TRENT JOHNSTON INSIDE VIEW

INDIA is a vast country and every time you travel you seem to have to go through Mumbai or Delhi. It was on the second leg of our flight from Bangalore to Chandigarh that I realised my knee was getting bigger and angrier under the cast and my chances of playing West Indies on Friday were fading fast.

As I write this, they are still in the balance. The swelling has gone down but there is very little strength in the joint and it won’t be any better than 85 per cent capacity if I play on Friday morning. So we have a big decision to make.

Beat West Indies and we may only have to beat Holland to get to the quarter-finals. Lose and we’ll have to beat the Dutch and South Africa. You don’t have to hedge your bets on how I feel. This is my last 50-over World Cup and I want to play in every game.

The trouble is, it might be taken out of my hands. We have a 15-man squad and our physio, Kieran O’Reilly, reckons I will be 100 per cent for South Africa next Tuesday if I sit this one out. We’ll sit down and discuss it on the eve of the game but it will probably be left to the last minute.

Having said all that, I’m quite relieved I’m still in India. When I crashed down onto that rock-hard wicket in Bangalore on Sunday, the impact was so great it left a 1½in crater that they couldn’t flatten out with a sledgehammer. India’s Yuvraj Singh came in to bat and said there was no way he was going to bat with such a big hole in the left-hander’s line of fire.

Looking back at replays, I’m amazed I didn’t shatter my kneecap. Unfortunately, if I fall on it again on Friday that could be exactly what happens. In truth, I won’t be able to bowl properly when we train, so if I play I will be going in blindfolded.

On to a truly serious matter. After our first two games out here, seasoned Irish cricket observers may have been wondering what happened to my chicken dance — the ridiculous jig I introduced to the watching world in 2007.

I had decided not to reprise it in this tournament, but the kids kept pestering me so I decided that if I knocked over a top player, I would do it. Cue the histrionics in front of a billion people when I got Virender Sehwag out on Sunday.

I will now stick to my selective policy. If a bowler celebrates getting a No 9 or No 10 batsman out like that you are only going to look like an eejit, but if I get Chris Gayle or Graeme Smith’s wicket, there will be dancing.

I keep saying it, but it’s not lip service: we genuinely believe that we can win every game we play here. We beat England and we gave India a proper test, and if we had got 40 more runs and I hadn’t got crocked they might have been staring down the barrel of a real cliffhanger.

So we can beat South Africa next Tuesday. That’s why if we lose to West Indies, we are not out of the tournament.

Having said that, it is a scalp a lot of our fans have targeted with good reason. Sometimes the West Indians just seem to wake up on the wrong side of bed, or maybe one or two of them will assume they are going to beat us.

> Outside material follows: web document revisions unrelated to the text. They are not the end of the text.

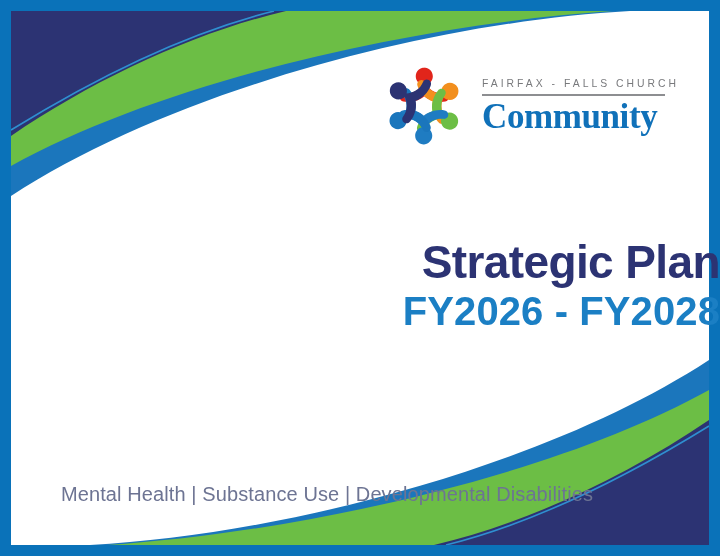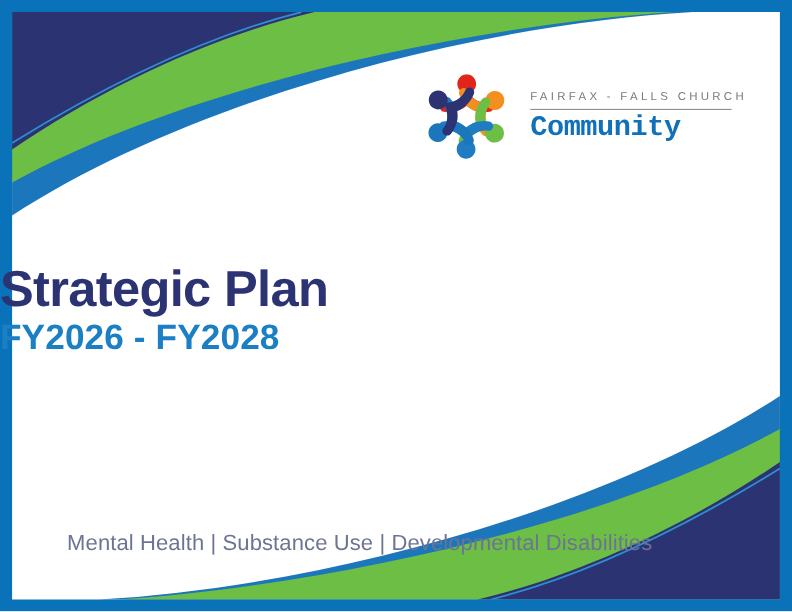"FAIRFAX - FALLS CHURCH" .slide { background: #e5e5e5 -> #86efac }
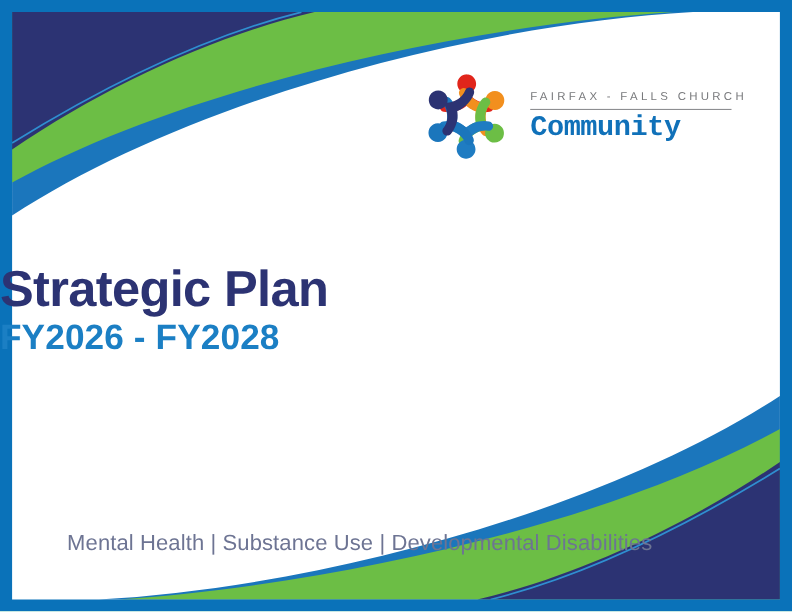"Community" .logo-name { font-family: Liberation Mono, monospace -> Liberation Serif, serif; font-size: 26px -> 35px }
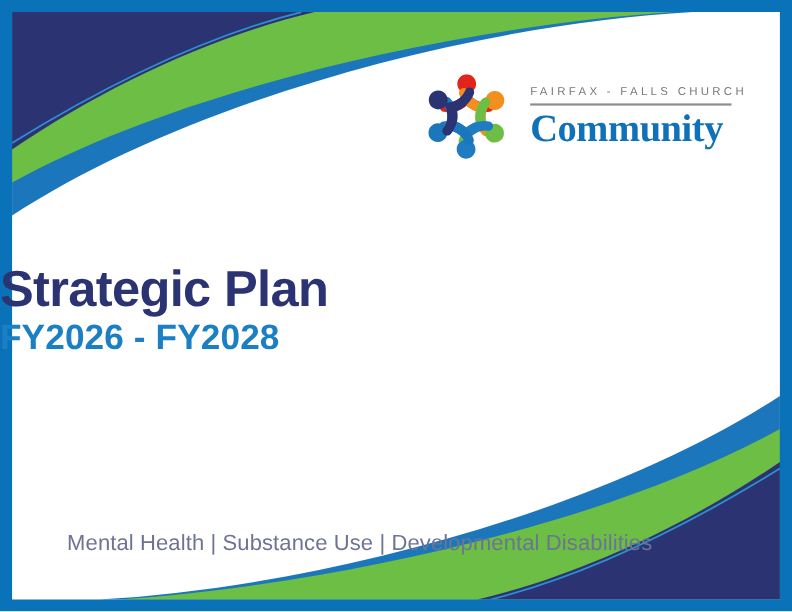"Strategic Plan" .headline { left: 0 -> 14px; text-align: left -> right }
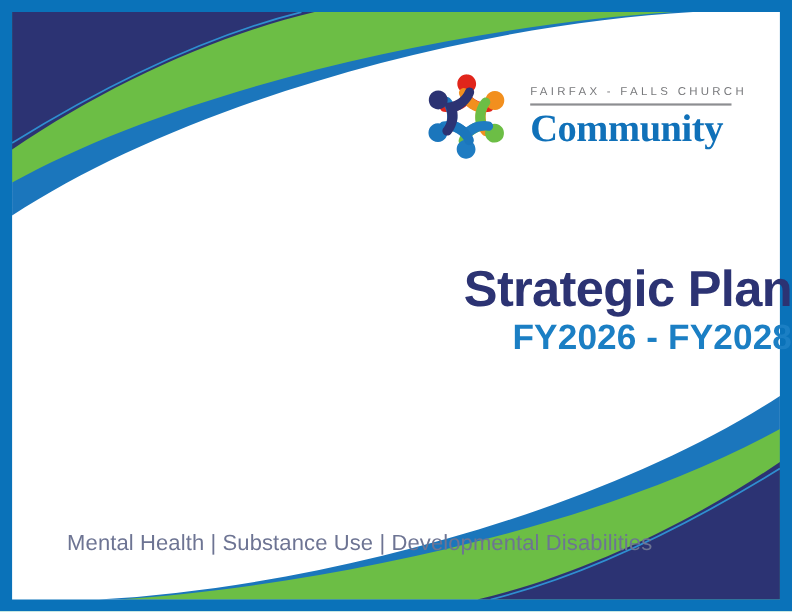"FY2026 - FY2028" .headline-sub { font-size: 32px -> 40px }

They have some great players — we have to get Chris Gayle, Shiv Chanderpaul and Ramnaresh Sarwan out early or they could take the game away from us — but I assure you they will have to be on their game to beat us.

I just hope I’m involved. I’m now very proud to be ranked No 12 among one-day international bowlers, and my target is to break into the top ten before we go home.

Above all, though, we have to start winning games. We’ve only got two points on the board and I’d swap all the praise in the world for the six we need.